Metabolic perturbations following exposures to traffic-related air pollution in a panel of commuters with and without asthma

D, Liang1; C, Ladva2; R, Golan3; T, Yu1; D, Walker4; S, Sarnat1; K, Uppal1; D, Jones1; A, Russell5; J, Sarnat1

Author Information
doi: 10.1097/01.EE9.0000608496.60766.58
  • Open

S01: Mapping the Air Pollution Metabolome: Applications, Limitations, and the Path Forward, Room 217, Floor 2, August 26, 2019, 10:30 AM - 12:00 PM

Background. Mechanisms underlying the effects of traffic-related air pollution on asthma etiology remain largely unknown, despite the abundance of observational and controlled studies reporting associations between traffic sources and asthma exacerbation and hospitalizations.

Objectives. We conducted the Atlanta Commuters Exposure (ACE-2) study: a crossover panel of commuters with and without asthma, to identify molecular pathways perturbed following traffic pollution exposures.

Methods. We measured 27 air pollutants and conducted high-resolution metabolomics profiling on blood samples from 45 commuters before and after each exposure session. We evaluated metabolite and metabolic pathway perturbations using an untargeted metabolome-wide association study framework with pathway analyses and chemical annotation.

Results. Most of the measured pollutants were elevated in highway commutes (p < 0.05). From both negative and positive ionization modes, 17,586 and 9,087 metabolic features were extracted from plasma, respectively. 494 and 220 unique features were associated with at least 3 of the 27 exposures, respectively (p<0.05), after controlling confounders and false discovery rates. Pathway analysis indicated alteration of several inflammatory and oxidative stress related metabolic pathways, including leukotriene, vitamin E, cytochrome P450, and tryptophan metabolism. We identified and annotated 45 unique metabolites enriched in these pathways, including arginine, histidine, and methionine. Most of these metabolites were not only associated with multiple pollutants, but also differentially expressed between participants with and without asthma. The analysis indicated that these metabolites collectively participated in an interrelated molecular network centering on arginine metabolism, underlying a potential etiology of traffic-related pollutants toxicity in individuals with asthma.

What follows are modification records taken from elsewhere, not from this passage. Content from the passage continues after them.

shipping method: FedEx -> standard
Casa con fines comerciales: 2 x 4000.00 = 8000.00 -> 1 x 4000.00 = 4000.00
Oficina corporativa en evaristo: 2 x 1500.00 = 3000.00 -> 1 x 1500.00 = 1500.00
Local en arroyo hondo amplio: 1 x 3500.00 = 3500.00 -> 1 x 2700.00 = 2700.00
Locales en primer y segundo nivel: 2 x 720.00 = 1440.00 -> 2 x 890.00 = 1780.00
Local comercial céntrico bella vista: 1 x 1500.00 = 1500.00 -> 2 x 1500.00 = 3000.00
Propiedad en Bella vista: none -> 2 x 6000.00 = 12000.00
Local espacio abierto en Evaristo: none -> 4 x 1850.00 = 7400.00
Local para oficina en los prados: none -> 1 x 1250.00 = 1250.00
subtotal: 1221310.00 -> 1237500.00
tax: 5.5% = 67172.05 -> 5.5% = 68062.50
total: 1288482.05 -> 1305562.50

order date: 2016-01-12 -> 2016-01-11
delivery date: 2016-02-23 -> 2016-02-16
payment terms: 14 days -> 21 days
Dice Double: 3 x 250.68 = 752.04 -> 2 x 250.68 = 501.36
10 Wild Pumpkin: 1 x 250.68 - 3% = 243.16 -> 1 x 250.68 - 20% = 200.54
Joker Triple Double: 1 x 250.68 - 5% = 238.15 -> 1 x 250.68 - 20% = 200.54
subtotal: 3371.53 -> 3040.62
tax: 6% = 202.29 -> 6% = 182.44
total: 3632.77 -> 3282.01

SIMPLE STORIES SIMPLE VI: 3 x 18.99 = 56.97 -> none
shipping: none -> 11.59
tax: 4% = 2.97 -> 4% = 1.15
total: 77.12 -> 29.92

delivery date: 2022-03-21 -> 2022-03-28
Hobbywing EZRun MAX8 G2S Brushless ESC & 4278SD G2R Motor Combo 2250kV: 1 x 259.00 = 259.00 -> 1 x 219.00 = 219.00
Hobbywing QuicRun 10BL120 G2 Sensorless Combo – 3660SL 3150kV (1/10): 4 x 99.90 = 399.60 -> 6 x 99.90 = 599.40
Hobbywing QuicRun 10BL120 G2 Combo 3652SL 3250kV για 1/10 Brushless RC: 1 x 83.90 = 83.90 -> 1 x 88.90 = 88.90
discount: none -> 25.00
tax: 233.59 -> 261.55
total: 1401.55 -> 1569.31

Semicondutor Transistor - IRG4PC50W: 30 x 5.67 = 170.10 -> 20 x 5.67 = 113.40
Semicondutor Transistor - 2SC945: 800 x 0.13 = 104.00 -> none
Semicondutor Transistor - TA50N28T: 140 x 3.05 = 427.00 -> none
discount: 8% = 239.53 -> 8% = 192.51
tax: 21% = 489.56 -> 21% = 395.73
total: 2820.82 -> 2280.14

Conclusions. We detected numerous significant metabolic perturbations associated with in-vehicle exposures during commuting and validated metabolites that were closely linked to several inflammatory and redox pathways, elucidating the potential molecular mechanisms of traffic-related air pollution toxicity. These results support future studies of metabolic markers of traffic exposures, their corresponding molecular mechanisms, and asthma etiology.